The answer is one number. Say how many lines in the entries below include the word "utilizando".
Provided information section start
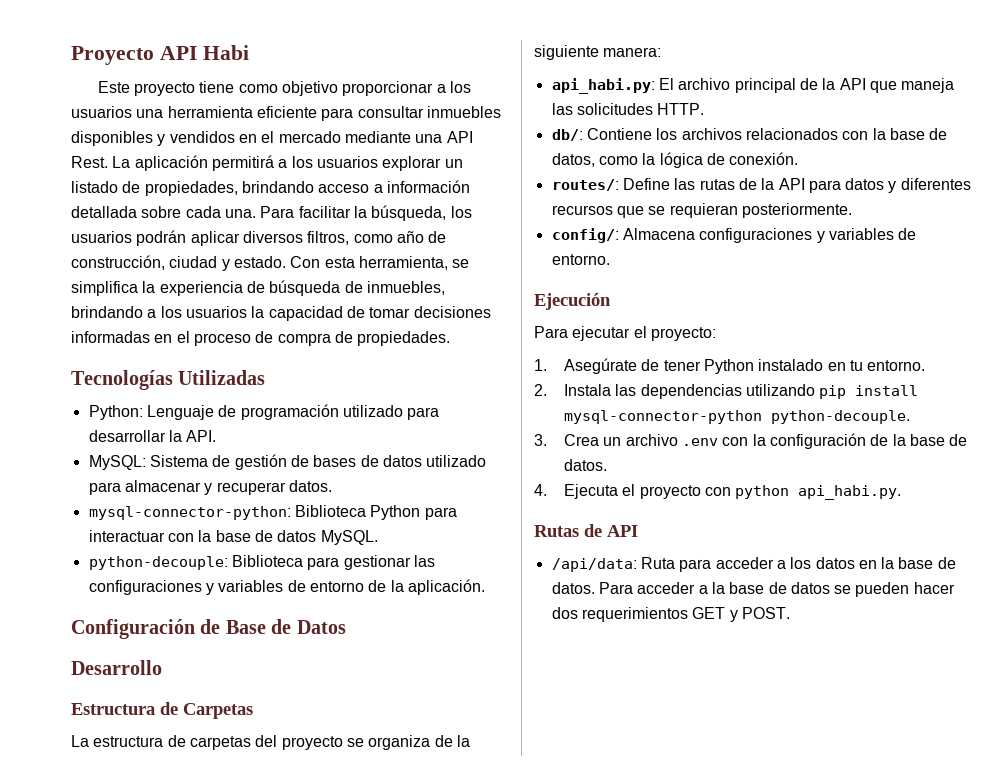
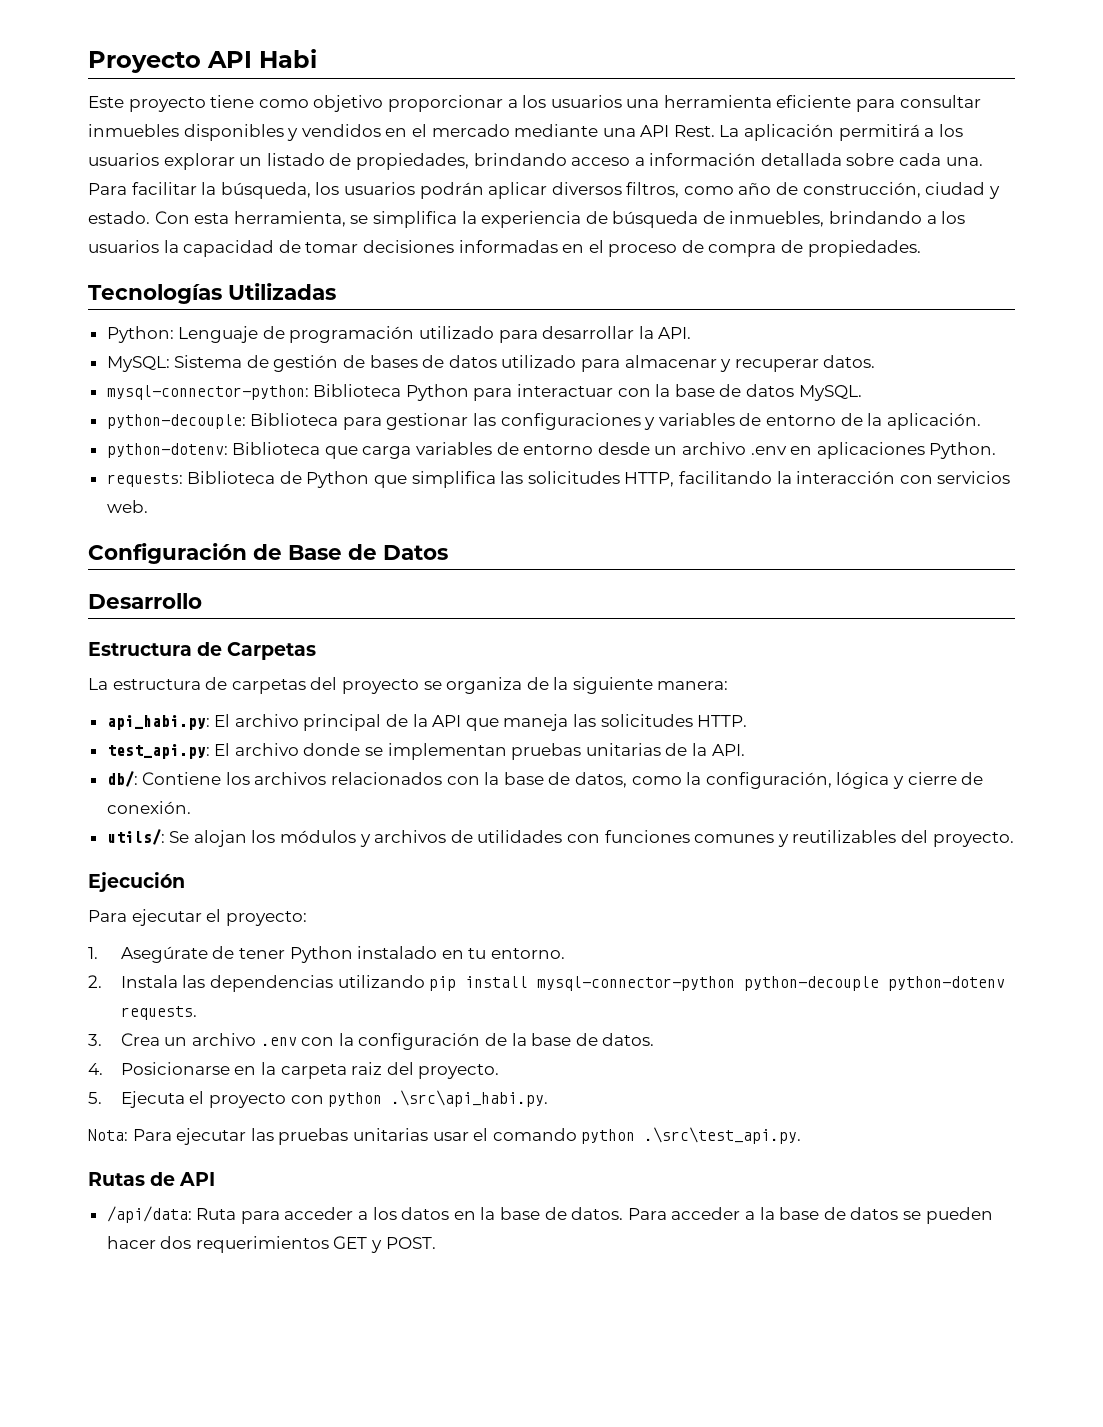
+ python-dotenv: Biblioteca que carga variables de entorno desde un archivo .env en aplicaciones Python.
+ requests: Biblioteca de Python que simplifica las solicitudes HTTP, facilitando la interacción con servicios web.
+ test_api.py: El archivo donde se implementan pruebas unitarias de la API.
- db/: Contiene los archivos relacionados con la base de datos, como la lógica de conexión.
- routes/: Define las rutas de la API para datos y diferentes recursos que se requieran posteriormente.
- config/: Almacena configuraciones y variables de entorno.
+ db/: Contiene los archivos relacionados con la base de datos, como la configuración, lógica y cierre de conexión.
+ utils/: Se alojan los módulos y archivos de utilidades con funciones comunes y reutilizables del proyecto.
- 2. Instala las dependencias utilizando pip install mysql-connector-python python-decouple.
+ 2. Instala las dependencias utilizando pip install mysql-connector-python python-decouple python-dotenv requests.
- 4. Ejecuta el proyecto con python api_habi.py.
+ 4. Posicionarse en la carpeta raiz del proyecto.
+ 5. Ejecuta el proyecto con python .\src\api_habi.py.
+ Nota: Para ejecutar las pruebas unitarias usar el comando python .\src\test_api.py.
Provided information section end
Answer space - 2